Masyarakat mempertanyakan netralitas aparatur sipil negara (ASN), termasuk kades dan perangkat kades, yang selama ini digaungkan dalam ajang pesta demokrasi.
Aksi yang dilakukan Ismawanto itu diduga melanggar Pasal 71 Undang-Undang Nomor 10 Tahun 2016 tentang Pemilihan Gubernur, Bupati, dan Wali Kota. Pasal tersebut menerangkan tentang larangan terlibat kampanye bagi pejabat negara, pejabat daerah, ASN, TNI/Polri, kepala desa, dan perangkat desa.
Badan Pengawas Pemilu (Bawaslu) Kabupaten Bandung pun langsung mendalami video kades yang berkampanye tersebut. Koordinator Divisi Pengawasan Bawaslu Kabupaten Bandung, Hedi Ardia mengaku, sudah mengetahui dan mendapatkan video kades yang viral itu.

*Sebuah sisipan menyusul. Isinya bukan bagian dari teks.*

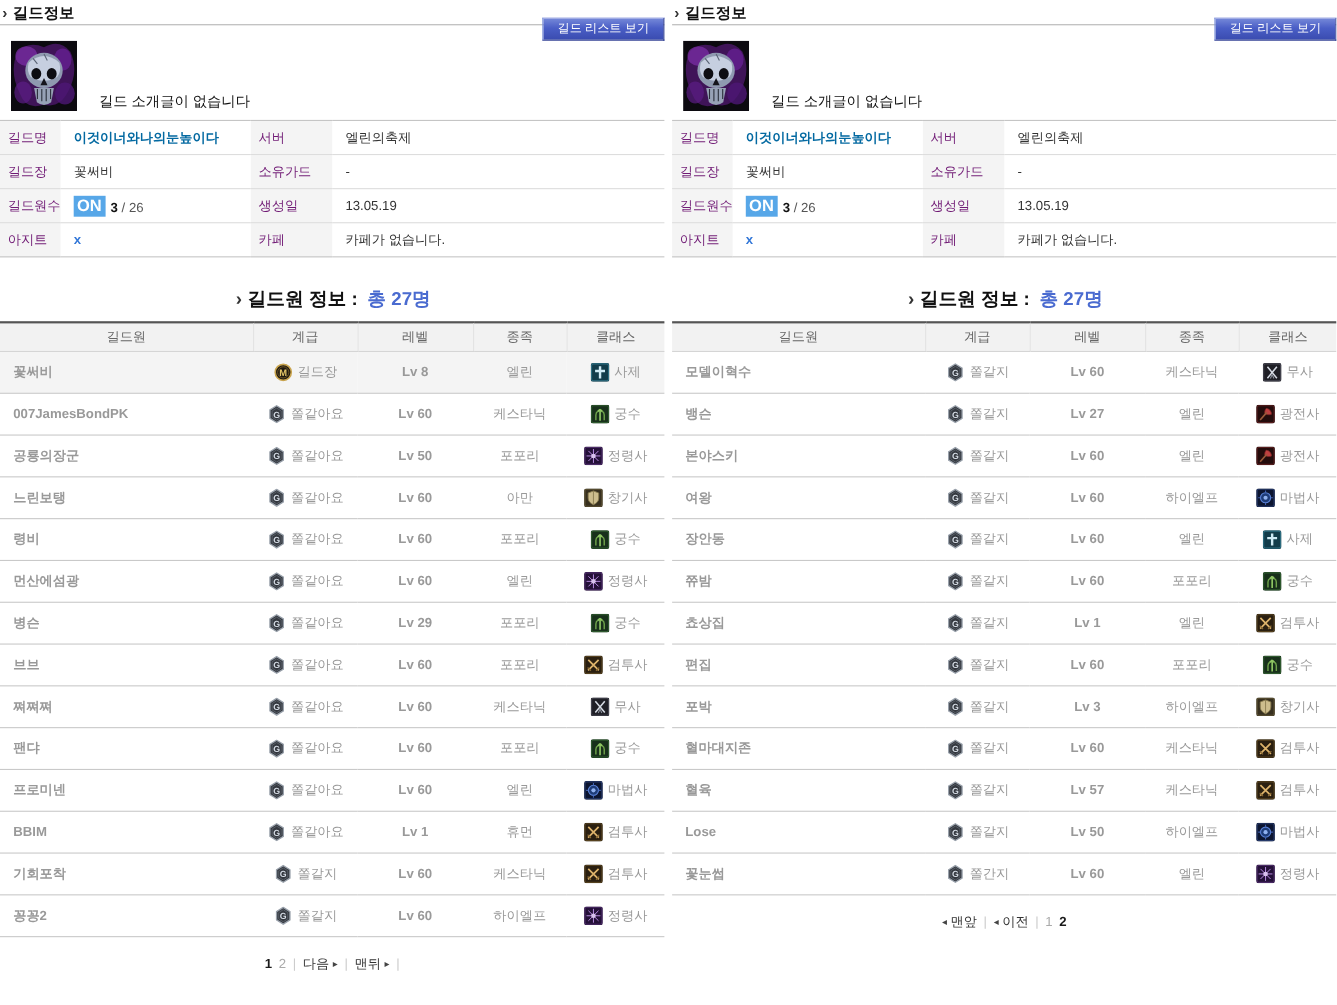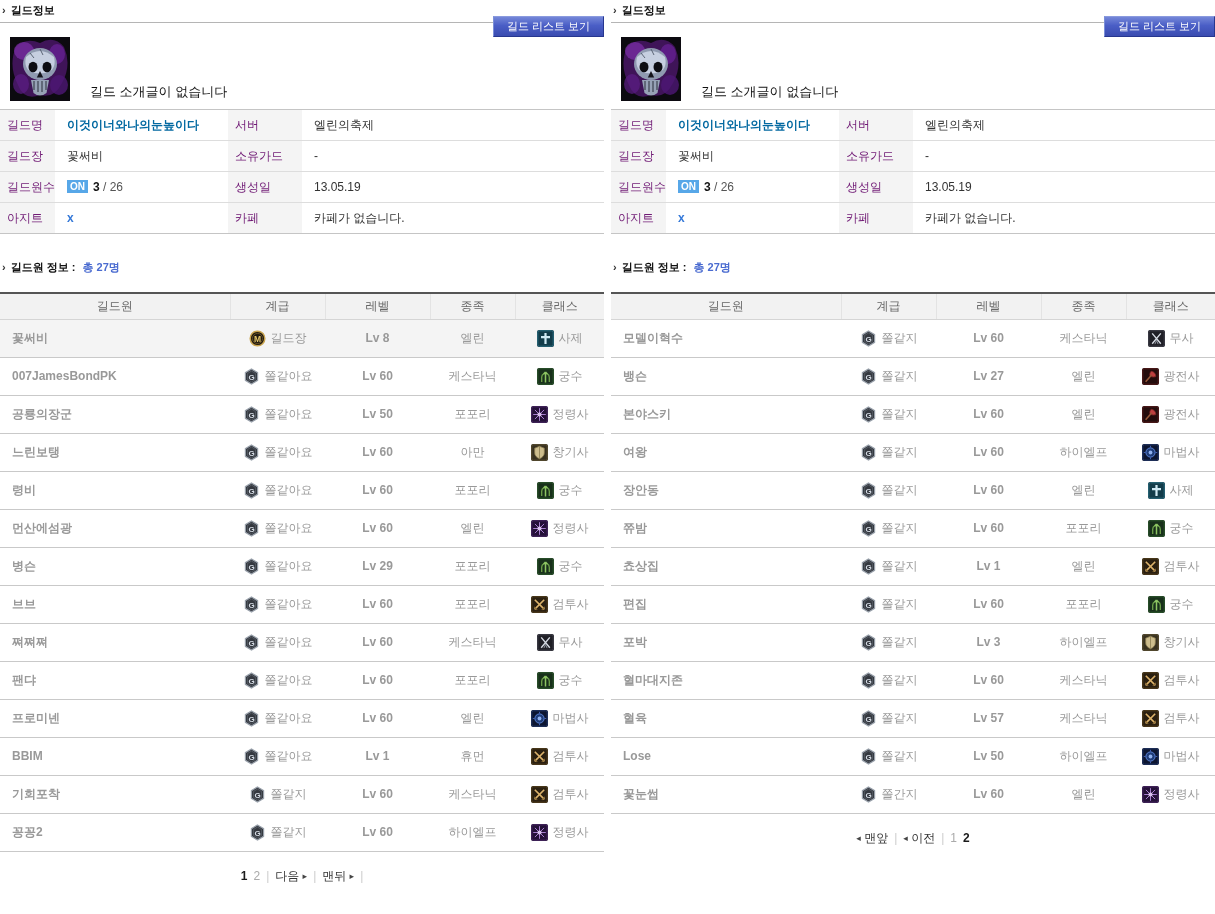--- a/index.html
+++ b/index.html
@@ -4,47 +4,47 @@
 <style>
   * { box-sizing: border-box; }
   html,body { margin:0; padding:0; background:#fff; }
   body { width:1215px; height:914px; overflow:hidden;
          font-family:"Liberation Sans","DejaVu Sans",sans-serif; font-size:12px; color:#333; }
   .page { display:flex; gap:7px; }
   .panel { width:604px; }
 
   
   .panel-header { position:relative; height:23px; border-bottom:1px solid #b5b5b5; }
-  .panel-title { position:absolute; left:2px; top:3px; font-size:11px; font-weight:bold; color:#111; }
+  .panel-title { position:absolute; left:2px; top:3px; font-size:14px; font-weight:bold; color:#111; }
   .title-arrow { color:#333; font-weight:bold; margin-right:5px; }
   .list-btn { position:absolute; right:0; top:16px; height:21px; padding:0 13px; cursor:pointer;
               background:linear-gradient(#7487d8, #4a5ec6 45%, #3a4cb0);
               border:1px solid #27378f; border-top-color:#8a9ade; border-left-color:#7b8fd8;
               color:#fff; font-size:11px; line-height:19px; }
 
   
   .intro { display:flex; align-items:flex-end; padding:13px 0 8px 10px; height:86px; }
   .emblem { width:60px; height:64px; display:block; }
   .intro-text { margin:10px 0 0 20px; font-size:13px; color:#111; }
 
   
   .info-table { width:100%; border-collapse:collapse; border-top:1px solid #c5c5c5; border-bottom:1px solid #c5c5c5; table-layout:fixed; }
   .info-table td { height:31px; border-top:1px solid #ddd; font-size:12px; padding:0; }
   .info-table tr:first-child td { border-top:none; }
   .info-label { background:#f4f4f4; color:#701a75; padding-left:7px !important;margin-top:16px; }
   .info-value { padding-left:12px !important; color:#333; }
   .guild-name { font-weight:bold; color:#0369a1; }
-  .on-badge { display:inline-block; background:#57a7e8; color:#fff; font-size:10px; font-weight:bold;
+  .on-badge { display:inline-block; background:#57a7e8; color:#fff; font-size:15px; font-weight:bold;
               padding:1px 3px; margin-right:5px; vertical-align:1px; }
   .cnt-on { font-weight:bold; color:#111; }
   .cnt-total { color:#555; }
   .hideout-x { color:#3478d8; font-weight:bold; }
 
   
-  .members-title { margin:26px 0 4px 2px; height:18px; font-size:11px; font-weight:bold; color:#111; }
+  .members-title { margin:26px 0 4px 2px; height:18px; font-size:17px; font-weight:bold; color:#111;text-align:center; }
   .members-count { color:#4a6bd0; margin-left:4px; }
 
   .member-table { width:100%; border-collapse:collapse; margin-top:14px; table-layout:fixed; }
   .member-table thead th { background:#f2f2f2; border-top:2px solid #555; border-bottom:1px solid #d5d5d5;
                            height:26px; font-size:12px; font-weight:normal; color:#666; }
   .member-table thead th + th { border-left:1px solid #e3e3e3; }
   .member-table tbody td { height:38px; border-bottom:1px solid #c9c9c9; text-align:center; color:#999; }
   .member-table tbody tr.highlight { background:#f4f4f4; }
   .m-name { text-align:left !important; padding-left:12px; font-weight:bold; color:#1a1a1a; }
   .m-level { font-weight:bold; color:#888; }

"Iya kami sudah mendapatkan video tersebut. Kami sudah memerintahkan Panwascam Pasirjambu agar dilakukan penelusuran untuk kemudian dituangkan dalam LHP (laporan hasil pengawasan). Selanjutnya, akan menjadi bahan kajian Bawaslu Kabupaten Bandung," kata Hedi, Rabu (11/11/2020).